Elle m’énerve avec ses faux airs espiègles, ses sous-entendus. Qu’est-ce qu’elle cherche ?

Elle doit être jalouse à en crever. Elle, sans mec, sans enfant. Oui tu l’as ta liberté, mais à quel prix ?

Il y avait cette jeune femme autrefois, cette jeune femme pétillante. Il y a eu cette nuit, magique, sur le mont Aigoual. Je savais que c’était dangereux, Carine ne pouvait pas venir ce week-end là. On est parti tous les quatre, Fred, Pauline, elle et moi. Un bivouac comme on en faisait souvent. Mais cette nuit avait un goût particulier, une atmosphère de pleine lune. Je venais de finir mes partiels.
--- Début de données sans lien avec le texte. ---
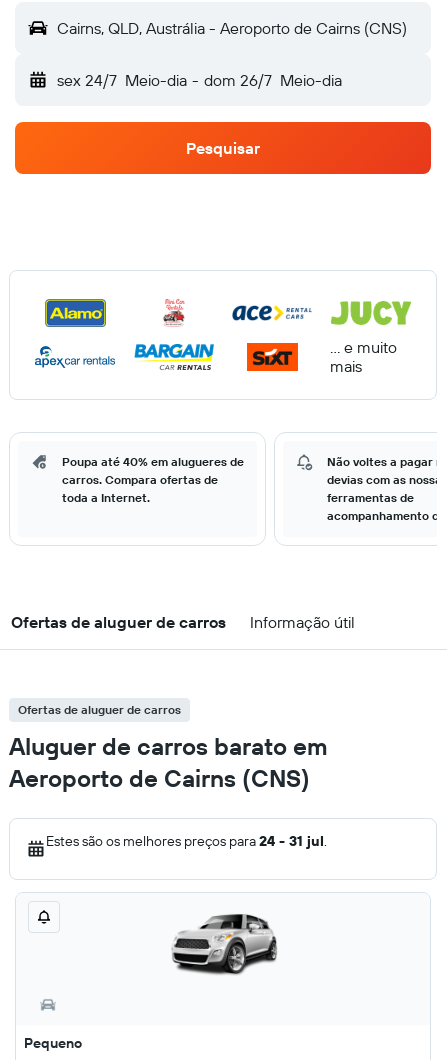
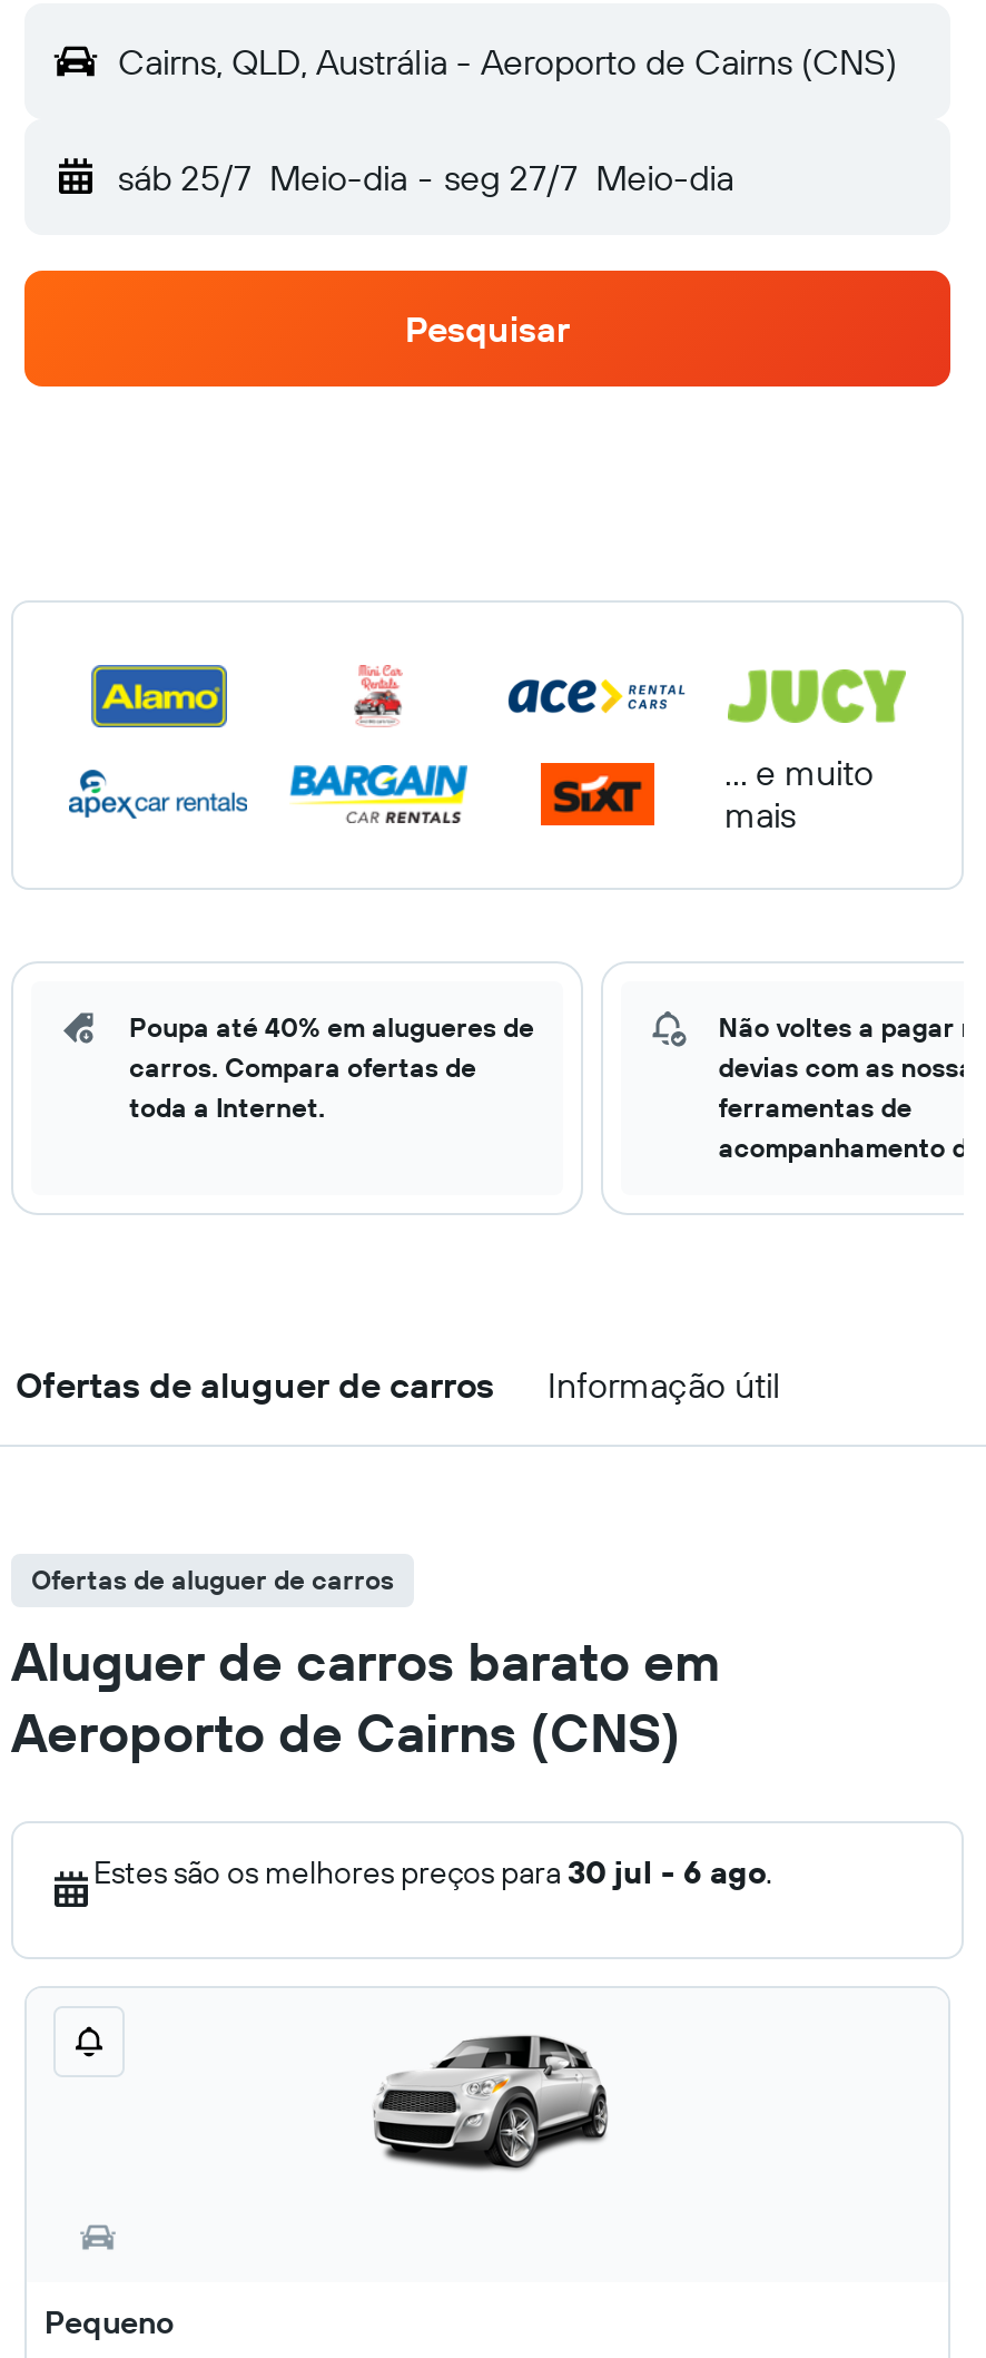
[57,70,342,90] sex 24/7 Meio-dia - dom 26/7 Meio-dia -> [118,155,734,199] sáb 25/7 Meio-dia - seg 27/7 Meio-dia
[46,832,327,850] Estes são os melhores preços para 24 - 31 jul. -> [93,1852,772,1892] Estes são os melhores preços para 30 jul - 6 ago.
Je savais qu’on en avait envie tous les deux. C’était dans l’air. Un parfum d’interdit. Une nuit étoilée. Un souvenir qui nous lie.

**

 Qu’est-ce qu’il a me regarder comme ça ? Ca deviendrait presque gênant. Mais parle, dis quelque chose. Fred t’a posé une question.

-       Tu disais ?

-       Heu non rien d’important. Ca va, vieux ? Tes nuits sont si courtes que ça avec Emma ? Tu verras, c’est les premiers mois les pires. Un petit Ricard pour tenir le choc ?

 

Les premiers mois les pires... Les pires d’une longue période plutôt. Mais tu le savais. On le savait. Tu l’as fait ce choix. Ou je l’ai fait, sans toi.

C’est arrivé comme ça, on ne s’y attendait pas. La nuit s’y prêtait. On jouait à se séduire. Un moment magique.

Le jeu est devenu réalité. Une réalité que je n’étais pas prête à assumer.

Tu as fait le choix de rester. J’ai fait le choix de ne pas le garder.